- **BRIEF**:
One number alone answers this: the count of lines below in which the word "subtotal" is found.

- **RECORDS TO PROCESS**:
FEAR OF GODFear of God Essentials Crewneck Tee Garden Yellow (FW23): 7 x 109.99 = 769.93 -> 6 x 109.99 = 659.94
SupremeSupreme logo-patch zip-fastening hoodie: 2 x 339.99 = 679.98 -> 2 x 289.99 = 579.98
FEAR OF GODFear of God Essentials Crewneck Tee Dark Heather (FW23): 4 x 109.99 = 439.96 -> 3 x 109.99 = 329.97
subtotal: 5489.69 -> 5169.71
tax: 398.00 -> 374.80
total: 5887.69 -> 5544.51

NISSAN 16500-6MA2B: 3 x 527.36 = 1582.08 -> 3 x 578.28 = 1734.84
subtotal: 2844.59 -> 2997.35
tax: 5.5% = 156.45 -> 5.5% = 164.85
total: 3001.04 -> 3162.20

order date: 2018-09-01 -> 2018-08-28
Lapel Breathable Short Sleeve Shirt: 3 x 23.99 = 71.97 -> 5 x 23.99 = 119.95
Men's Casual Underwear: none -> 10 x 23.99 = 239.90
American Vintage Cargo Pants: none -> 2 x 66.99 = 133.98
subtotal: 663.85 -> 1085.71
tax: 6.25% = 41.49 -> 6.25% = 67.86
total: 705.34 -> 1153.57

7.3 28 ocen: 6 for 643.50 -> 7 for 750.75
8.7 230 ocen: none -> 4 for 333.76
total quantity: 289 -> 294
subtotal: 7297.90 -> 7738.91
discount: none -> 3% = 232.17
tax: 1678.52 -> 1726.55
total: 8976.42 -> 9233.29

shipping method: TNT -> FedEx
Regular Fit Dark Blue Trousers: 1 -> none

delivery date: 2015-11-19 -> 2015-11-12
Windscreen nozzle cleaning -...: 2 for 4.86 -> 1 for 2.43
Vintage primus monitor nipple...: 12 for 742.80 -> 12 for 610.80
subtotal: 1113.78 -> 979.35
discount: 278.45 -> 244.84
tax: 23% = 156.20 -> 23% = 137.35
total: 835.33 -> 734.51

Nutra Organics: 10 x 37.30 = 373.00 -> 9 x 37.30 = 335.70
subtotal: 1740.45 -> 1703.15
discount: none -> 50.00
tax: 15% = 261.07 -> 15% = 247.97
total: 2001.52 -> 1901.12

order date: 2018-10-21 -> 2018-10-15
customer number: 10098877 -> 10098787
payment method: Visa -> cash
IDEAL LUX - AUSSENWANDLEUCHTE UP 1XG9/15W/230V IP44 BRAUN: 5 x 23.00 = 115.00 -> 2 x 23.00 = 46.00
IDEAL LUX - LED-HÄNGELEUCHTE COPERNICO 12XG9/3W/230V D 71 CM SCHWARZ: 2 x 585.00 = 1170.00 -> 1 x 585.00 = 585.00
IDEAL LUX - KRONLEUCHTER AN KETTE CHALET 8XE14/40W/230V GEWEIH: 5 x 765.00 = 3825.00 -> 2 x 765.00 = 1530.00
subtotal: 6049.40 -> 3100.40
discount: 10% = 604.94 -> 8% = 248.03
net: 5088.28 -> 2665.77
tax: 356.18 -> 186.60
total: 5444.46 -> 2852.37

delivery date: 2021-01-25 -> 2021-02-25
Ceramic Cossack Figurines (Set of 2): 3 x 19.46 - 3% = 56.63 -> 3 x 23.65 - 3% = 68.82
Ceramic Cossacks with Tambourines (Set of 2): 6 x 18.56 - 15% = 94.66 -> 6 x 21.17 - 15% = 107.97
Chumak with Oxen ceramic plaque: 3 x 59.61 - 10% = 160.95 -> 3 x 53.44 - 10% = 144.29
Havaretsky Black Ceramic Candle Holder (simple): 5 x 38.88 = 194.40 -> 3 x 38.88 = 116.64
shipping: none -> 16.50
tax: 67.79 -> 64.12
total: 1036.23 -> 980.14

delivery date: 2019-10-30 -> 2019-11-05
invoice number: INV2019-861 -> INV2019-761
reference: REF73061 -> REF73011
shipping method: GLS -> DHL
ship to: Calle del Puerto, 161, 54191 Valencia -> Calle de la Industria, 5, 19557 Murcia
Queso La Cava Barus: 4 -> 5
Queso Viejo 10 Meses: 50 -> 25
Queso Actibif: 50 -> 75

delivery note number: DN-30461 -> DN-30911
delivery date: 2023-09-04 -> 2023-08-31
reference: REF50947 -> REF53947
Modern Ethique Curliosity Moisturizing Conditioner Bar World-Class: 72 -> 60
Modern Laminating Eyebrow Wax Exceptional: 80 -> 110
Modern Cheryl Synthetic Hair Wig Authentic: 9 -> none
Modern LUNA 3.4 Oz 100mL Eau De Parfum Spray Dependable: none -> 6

- **TASK SOLUTION**:
7